Ana dille türkü söyleyememek


Piro Gali, arayışlar, sorular ve tepkilerin okul yıllarında da devam ettiğini belirtiyor, “Lise yıllarında Dersimli bir kız öğrenci ile iki kelime Kırmancki konuşmak istediğimde kız hemen tepkilendi ve konuşmamamı istedi. Kendi kendime dedim ki demek bu sadece benim sorunum değil. Ana dilimle bir türkü bile söyleyemeyecek kadar Kürt’tüm. Merakım ve tepkim 1987 yılında doruğa çıkınca Bostancı Halk Eğitim Merkezi’ne giderek burada folklor çalışmalarına katıldım. Halk Eğitim Merkezi’nde Türkiye’nin çeşitli yörelerine ait halk oyunları öğretiliyordu. Burada belli bir eğitim aldıktan sonra KAYDER’e gittim. Burada folklor eğitmeni olmadığı için MKM’de gündüz öğrettiklerimi gece gelip burda ögrencilerle paylaşıyordum. Bu yaklaşık bir sene devam etti. Daha sonra temelli MKM çalışmalarına katılarak yeni gelen ögrencilere folklor hocalığı yaptım.” 

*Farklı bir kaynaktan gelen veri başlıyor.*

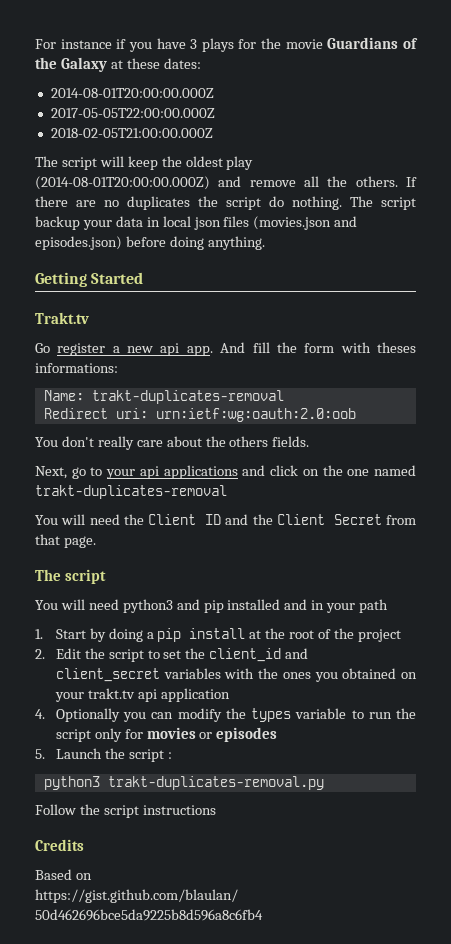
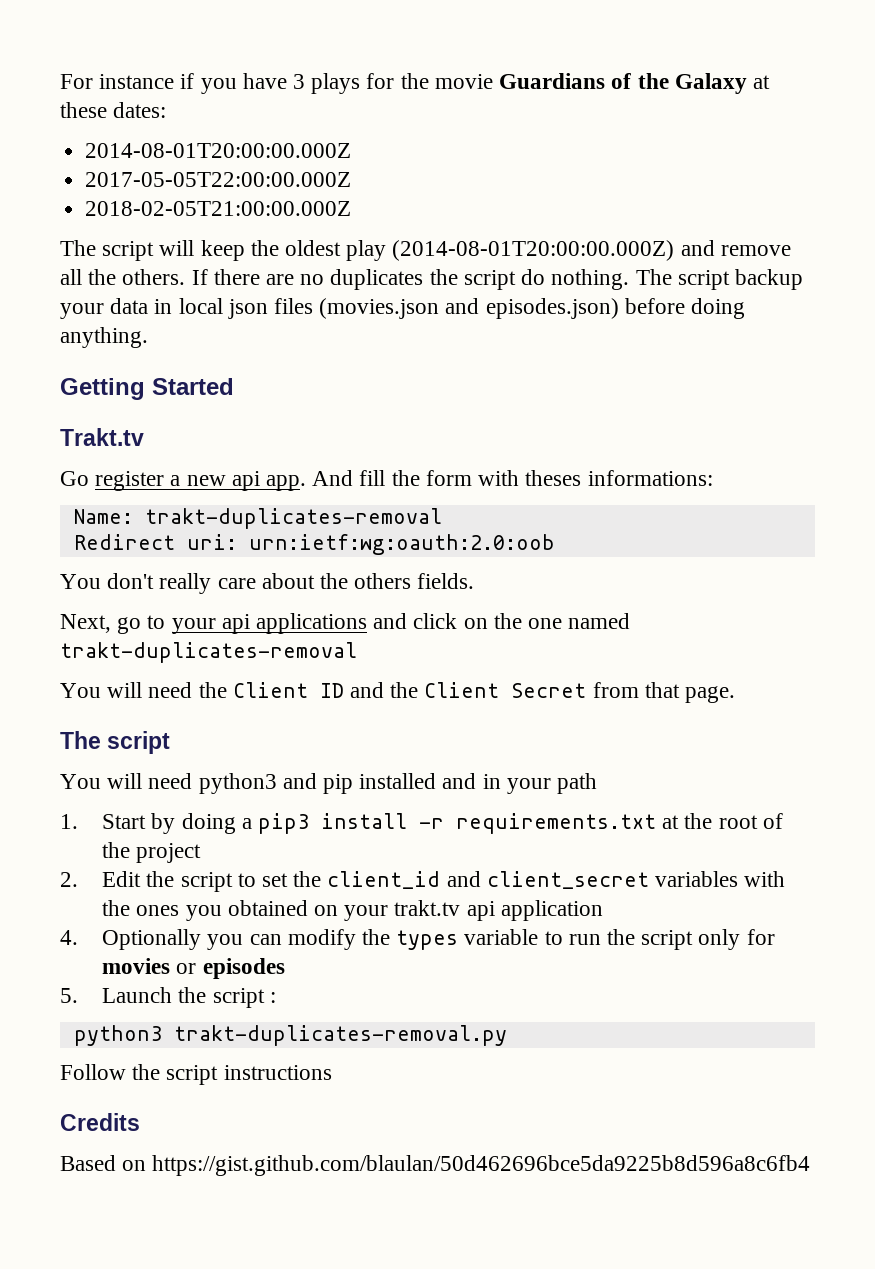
[157,628,246,642] pip install -> [257,813,656,834] pip3 install -r requirements.txt

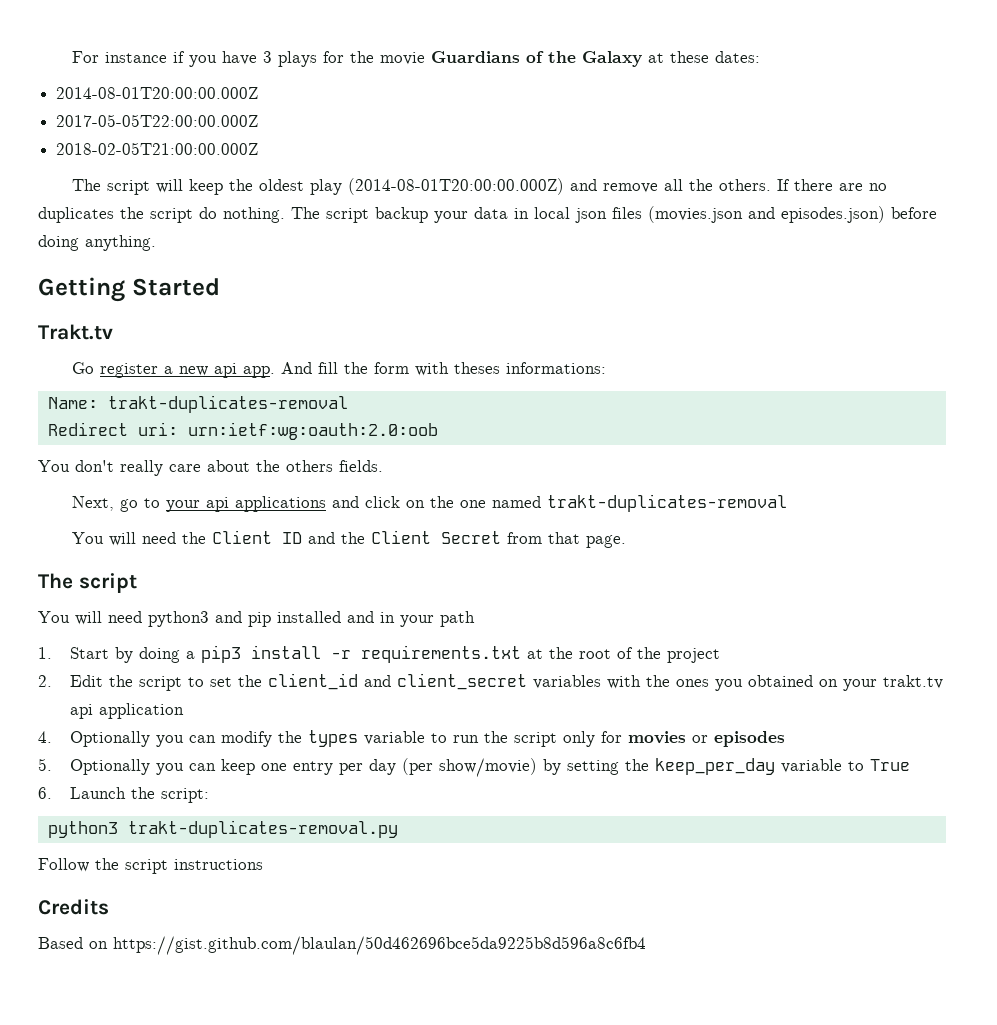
[102,987,276,1008] Launch the script : -> [70,758,911,777] [38,787,210,803] Optionally you can keep one entry per day (per show/movie) by setting the keep_per_day variable to True // 6. Launch the script:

Kültürel araştırmalara başladı

Gali, bu yılların aynı zamanda Kürt kültür ve sanatına ilgi duyduğu yıllar olduğunu söylüyor ve büyük bir tutkuyla araştırıyor. Gali, “Bu araştırmalar beni Amed ve Mardin’e kadar götürdü. Dersim haricinde ilk kez Kürdistan kentlerini gezecektim. Derleme çalışmaları yapmak için gittiğim Mardin’de bir çok tarihi kostümün heba edildiğine tanık oldum. Gezdiğim köylerde bir çok tarihi değeri olan kilim, elbise ve benzeri şeylerin döşek, yastık minder yapmak için lime lime kesildiğine tanık oldum. Kürt’ün tarihine ait ne varsa yastık kılıflarına sokuluyordu. Bir çok değerli taki, ziynet eşyası, halhal ve paha biçilemez bir çok şey plastik bir bidon ya da leğen karşılığında çerçilere satılıyordu. Afrika’daki ilkel kabileler dahi kültürel zenginliklerini korumak için sömürgecilerle savaşmayı göze almışken bizler bunları seve seve onlara hediye ediyorduk. Bu benim canımı çok acıtmıştı.”  

Yazı işleri müdürlüğü yaptı

Piro Gali, bundan sonra tek bir hedefinin bu talandan kurtarabildiğini kurtarmak ve tüm bunları derlemek istediğini söylüyor, ”Kürdistan’da her ev sanki bir müze gibidir. Toprağı eşelersen tarihi bir eser çıkar. Kürdistan onlarca medeniyete ev sahipliği yapmış bir ülke. Bizim köyde öyleydi. Her evde yüzyıllık eşyalar vardı mesela. Bakmaya kıyamadığımız bu eşyalar 1995’te devlet güçlerinin bombardımanı sonucu çoğu tahrip oldu. Tüm bu yapılanlar bende müthiş bir öfke oluşturmuştu. Kültürel çalışmaların yanı sıra siyasetede ilgi duyuyordum. 1995’te aynı zamanda Özgür Halk Dergisi’nin Yazı İşleri Müdürlüğünü yapıyordum. Açılan davalarda hakımda 25 yıla varan cezalar söz konusu olunca yurtdışına çıkmak zorunda kaldım.” 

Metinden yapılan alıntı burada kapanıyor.